Mentalization-based therapy is an evidence-based treatment for people with borderline personality disorder and other mental health conditions that draws from several different psychotherapeutic approaches. Mentalization-based treatment was developed in the 1990s by Anthony Bateman and Peter Fonagy specifically for people with borderline personalities. Mentalizing, or the ability to focus on and differentiate between your own emotional state of mind and that of others, and understand how one’s mental state influences behavior, is a normal cognitive function that is limited in those with borderline personality disorder. Enhancement of mentalization and improved emotional regulation are at the core of MBT treatment.
When It’s Used
Mentalization-based therapy can be an effective treatment for increasing the capacity to mentalize in people with borderline personality disorder, antisocial personality, addiction, eating disorders, and depression, even when other treatments have been unsuccessful. Although there may also be a genetic basis, an inability to mentalize often stems from an insecure attachment to a parent, or abandonment issues early in life. If you lack an understanding of your own and other people's feelings, you may have difficulty both regulating your own problematic emotions and behavior and correctly identifying the thoughts and feelings of others.

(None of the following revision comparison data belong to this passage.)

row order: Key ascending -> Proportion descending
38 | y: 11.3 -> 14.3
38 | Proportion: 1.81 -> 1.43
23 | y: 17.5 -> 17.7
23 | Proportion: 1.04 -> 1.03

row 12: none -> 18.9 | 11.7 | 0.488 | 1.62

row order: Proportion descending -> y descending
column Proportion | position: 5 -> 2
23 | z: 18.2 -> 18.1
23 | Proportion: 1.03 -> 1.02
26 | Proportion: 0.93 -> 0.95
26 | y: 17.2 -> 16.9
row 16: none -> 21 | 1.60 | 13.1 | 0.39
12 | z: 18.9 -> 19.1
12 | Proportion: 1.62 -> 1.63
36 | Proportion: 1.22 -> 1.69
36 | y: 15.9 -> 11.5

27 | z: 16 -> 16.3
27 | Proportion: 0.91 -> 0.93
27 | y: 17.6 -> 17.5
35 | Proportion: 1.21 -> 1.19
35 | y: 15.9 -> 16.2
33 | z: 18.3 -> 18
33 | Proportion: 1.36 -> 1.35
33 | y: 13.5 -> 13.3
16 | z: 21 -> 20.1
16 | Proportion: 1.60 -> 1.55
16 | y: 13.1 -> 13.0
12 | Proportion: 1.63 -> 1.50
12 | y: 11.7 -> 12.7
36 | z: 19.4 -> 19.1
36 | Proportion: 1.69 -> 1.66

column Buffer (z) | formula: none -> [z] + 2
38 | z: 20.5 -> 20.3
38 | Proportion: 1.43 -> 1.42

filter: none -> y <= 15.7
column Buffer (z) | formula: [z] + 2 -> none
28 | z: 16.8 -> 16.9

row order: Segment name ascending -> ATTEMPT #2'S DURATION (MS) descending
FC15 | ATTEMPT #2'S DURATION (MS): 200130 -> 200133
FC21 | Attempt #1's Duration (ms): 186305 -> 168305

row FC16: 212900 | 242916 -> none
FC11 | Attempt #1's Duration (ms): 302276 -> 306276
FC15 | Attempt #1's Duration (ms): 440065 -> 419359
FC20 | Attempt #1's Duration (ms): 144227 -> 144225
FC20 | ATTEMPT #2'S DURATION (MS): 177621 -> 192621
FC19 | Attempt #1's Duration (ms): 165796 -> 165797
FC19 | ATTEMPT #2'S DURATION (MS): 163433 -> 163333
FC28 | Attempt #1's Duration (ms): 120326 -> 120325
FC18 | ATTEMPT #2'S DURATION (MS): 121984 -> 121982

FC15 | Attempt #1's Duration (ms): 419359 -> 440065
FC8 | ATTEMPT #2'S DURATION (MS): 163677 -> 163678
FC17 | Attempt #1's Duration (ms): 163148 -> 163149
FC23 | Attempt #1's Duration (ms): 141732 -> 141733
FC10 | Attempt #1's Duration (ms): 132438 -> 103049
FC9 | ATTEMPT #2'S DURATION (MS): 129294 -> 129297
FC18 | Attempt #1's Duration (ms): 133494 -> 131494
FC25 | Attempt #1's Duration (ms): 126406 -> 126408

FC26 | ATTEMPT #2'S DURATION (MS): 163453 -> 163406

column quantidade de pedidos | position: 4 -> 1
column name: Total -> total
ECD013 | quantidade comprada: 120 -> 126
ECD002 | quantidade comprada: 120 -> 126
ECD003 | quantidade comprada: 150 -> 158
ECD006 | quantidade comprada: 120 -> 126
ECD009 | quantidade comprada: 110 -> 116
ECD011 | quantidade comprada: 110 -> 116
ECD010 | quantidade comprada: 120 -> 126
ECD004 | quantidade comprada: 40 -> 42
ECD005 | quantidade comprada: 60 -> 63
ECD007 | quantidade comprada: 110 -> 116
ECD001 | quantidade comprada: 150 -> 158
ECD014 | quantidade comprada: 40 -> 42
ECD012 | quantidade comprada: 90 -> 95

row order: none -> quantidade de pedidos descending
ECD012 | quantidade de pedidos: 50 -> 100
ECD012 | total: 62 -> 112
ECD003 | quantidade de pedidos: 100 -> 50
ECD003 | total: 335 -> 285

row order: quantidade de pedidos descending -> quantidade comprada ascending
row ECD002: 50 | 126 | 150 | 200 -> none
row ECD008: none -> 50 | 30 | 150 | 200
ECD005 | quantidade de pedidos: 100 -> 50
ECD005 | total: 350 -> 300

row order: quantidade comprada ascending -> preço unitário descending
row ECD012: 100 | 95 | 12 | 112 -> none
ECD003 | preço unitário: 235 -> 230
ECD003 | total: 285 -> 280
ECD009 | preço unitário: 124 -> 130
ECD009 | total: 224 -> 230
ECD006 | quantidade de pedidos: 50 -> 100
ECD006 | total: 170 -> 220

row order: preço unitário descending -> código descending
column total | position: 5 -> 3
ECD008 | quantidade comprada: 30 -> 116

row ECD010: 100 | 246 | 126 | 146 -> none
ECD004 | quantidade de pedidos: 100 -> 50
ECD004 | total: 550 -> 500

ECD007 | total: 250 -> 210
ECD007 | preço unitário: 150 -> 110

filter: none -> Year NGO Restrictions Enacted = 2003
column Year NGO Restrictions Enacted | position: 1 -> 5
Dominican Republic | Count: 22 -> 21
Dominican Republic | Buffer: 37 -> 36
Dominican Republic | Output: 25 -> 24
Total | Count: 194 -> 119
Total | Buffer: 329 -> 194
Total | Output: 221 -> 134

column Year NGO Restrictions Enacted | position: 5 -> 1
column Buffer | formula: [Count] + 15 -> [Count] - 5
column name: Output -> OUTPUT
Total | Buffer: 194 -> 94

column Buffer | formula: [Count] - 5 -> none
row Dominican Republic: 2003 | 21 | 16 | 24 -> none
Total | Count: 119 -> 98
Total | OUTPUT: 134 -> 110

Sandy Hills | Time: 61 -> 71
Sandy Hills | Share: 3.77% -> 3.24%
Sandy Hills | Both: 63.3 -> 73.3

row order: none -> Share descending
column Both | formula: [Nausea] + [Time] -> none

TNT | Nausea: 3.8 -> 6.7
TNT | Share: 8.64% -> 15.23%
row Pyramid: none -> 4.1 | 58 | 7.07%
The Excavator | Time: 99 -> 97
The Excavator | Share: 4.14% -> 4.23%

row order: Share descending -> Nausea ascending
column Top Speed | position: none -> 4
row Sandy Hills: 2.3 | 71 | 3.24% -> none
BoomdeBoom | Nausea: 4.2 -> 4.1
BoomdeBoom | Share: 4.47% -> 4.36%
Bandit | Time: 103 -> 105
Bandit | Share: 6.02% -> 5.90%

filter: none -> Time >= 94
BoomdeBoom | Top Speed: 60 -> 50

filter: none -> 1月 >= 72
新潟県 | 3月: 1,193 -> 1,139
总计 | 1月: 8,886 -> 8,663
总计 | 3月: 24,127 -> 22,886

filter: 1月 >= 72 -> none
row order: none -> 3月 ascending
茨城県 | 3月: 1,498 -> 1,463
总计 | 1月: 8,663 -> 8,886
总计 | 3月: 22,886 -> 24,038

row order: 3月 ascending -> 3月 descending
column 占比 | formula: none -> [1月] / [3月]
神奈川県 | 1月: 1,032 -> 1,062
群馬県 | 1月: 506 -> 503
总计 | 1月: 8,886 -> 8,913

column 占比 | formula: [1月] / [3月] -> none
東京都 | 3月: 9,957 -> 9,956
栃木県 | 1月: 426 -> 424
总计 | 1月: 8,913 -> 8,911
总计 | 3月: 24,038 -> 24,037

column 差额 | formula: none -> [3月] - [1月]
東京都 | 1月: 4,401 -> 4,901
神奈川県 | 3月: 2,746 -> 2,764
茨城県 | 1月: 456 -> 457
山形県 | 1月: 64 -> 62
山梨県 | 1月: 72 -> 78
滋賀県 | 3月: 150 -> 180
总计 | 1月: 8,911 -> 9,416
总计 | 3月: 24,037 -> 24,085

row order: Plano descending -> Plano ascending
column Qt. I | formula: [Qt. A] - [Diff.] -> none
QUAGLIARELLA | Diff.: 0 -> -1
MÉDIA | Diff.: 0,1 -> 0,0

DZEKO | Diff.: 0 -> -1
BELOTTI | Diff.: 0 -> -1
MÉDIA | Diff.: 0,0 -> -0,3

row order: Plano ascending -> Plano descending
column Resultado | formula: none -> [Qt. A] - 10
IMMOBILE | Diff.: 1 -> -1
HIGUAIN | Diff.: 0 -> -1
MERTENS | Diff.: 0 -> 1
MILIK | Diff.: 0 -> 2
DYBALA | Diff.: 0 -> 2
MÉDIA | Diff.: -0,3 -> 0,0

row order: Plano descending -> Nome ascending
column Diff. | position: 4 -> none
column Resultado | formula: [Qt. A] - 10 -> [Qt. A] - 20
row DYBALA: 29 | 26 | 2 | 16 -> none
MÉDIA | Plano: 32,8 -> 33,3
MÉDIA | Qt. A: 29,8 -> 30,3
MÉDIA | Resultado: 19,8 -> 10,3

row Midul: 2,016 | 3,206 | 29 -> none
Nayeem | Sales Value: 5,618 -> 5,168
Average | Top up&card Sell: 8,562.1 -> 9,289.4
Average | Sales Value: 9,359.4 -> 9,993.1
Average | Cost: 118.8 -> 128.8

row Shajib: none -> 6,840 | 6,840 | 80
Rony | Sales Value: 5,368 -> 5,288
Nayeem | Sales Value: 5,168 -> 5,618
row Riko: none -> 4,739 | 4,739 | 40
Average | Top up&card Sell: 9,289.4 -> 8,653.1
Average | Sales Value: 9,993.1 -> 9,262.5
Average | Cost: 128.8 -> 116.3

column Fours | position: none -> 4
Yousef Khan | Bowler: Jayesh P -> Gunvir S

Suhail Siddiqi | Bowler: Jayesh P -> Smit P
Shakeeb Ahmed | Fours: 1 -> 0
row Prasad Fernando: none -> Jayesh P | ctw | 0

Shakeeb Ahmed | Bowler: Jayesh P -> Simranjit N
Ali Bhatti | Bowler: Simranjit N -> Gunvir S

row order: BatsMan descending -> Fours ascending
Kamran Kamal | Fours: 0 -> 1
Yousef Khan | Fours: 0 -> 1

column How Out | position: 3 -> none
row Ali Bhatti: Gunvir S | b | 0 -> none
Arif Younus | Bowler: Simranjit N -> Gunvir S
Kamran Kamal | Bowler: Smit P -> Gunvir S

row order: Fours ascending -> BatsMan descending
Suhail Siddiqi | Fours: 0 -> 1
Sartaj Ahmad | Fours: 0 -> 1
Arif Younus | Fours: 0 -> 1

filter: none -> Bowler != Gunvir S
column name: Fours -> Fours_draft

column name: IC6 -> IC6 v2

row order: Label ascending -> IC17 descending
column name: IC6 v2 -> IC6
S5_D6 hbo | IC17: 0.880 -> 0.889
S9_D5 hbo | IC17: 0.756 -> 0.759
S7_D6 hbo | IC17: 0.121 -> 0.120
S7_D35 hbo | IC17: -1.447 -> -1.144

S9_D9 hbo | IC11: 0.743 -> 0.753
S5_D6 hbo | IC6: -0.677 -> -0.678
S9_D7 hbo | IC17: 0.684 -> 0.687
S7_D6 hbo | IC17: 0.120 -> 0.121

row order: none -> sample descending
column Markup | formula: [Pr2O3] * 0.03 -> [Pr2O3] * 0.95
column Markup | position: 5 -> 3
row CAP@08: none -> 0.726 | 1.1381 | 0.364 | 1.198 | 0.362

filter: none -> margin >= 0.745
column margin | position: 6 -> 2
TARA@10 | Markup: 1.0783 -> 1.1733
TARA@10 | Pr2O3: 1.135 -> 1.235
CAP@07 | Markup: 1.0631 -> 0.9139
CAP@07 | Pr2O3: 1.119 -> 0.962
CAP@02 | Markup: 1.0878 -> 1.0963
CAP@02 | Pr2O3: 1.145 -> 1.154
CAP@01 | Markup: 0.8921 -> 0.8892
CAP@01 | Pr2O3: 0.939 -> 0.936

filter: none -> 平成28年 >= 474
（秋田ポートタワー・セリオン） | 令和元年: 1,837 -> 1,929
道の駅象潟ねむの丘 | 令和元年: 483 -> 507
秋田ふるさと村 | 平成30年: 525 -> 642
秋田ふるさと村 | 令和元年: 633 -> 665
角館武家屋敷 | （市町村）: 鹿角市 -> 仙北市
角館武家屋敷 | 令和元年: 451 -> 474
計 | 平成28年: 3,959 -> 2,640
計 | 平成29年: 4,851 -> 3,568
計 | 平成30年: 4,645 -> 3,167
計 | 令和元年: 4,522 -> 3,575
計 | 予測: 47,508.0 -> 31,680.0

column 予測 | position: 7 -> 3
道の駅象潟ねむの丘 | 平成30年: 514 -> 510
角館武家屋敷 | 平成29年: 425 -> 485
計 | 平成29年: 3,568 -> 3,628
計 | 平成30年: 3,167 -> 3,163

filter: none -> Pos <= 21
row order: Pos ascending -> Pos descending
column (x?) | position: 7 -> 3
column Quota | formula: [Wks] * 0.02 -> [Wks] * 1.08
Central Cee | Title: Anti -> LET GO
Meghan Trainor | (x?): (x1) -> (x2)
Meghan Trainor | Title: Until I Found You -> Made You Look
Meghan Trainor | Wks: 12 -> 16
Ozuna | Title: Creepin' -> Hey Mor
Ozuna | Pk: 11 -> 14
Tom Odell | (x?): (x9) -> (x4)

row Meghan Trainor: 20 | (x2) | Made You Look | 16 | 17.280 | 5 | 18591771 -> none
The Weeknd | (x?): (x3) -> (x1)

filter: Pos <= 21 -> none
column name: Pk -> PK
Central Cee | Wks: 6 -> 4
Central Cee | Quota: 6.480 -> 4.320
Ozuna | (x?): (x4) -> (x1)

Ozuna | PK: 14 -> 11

You may not understand the intent behind other people’s behavior and respond impulsively and inappropriately in ways that can disrupt your relationships. Family therapy may incorporate aspects of mentalization to help heal relationships between parents and their children.
What to Expect
Mentalization-based therapy shares common elements and techniques with psychodynamic, cognitive-behavioral, systemic, dialectical behavior, and social-ecological therapies. MBT practitioners work to create a safe environment in which patients can begin a deep exploration of their own feelings and those of others, ultimately developing their capacity for mentalization. The health professional is very much focused on the client's present and not so much on the past
What is the difference between mentalization-based and dialectical behavior therapies?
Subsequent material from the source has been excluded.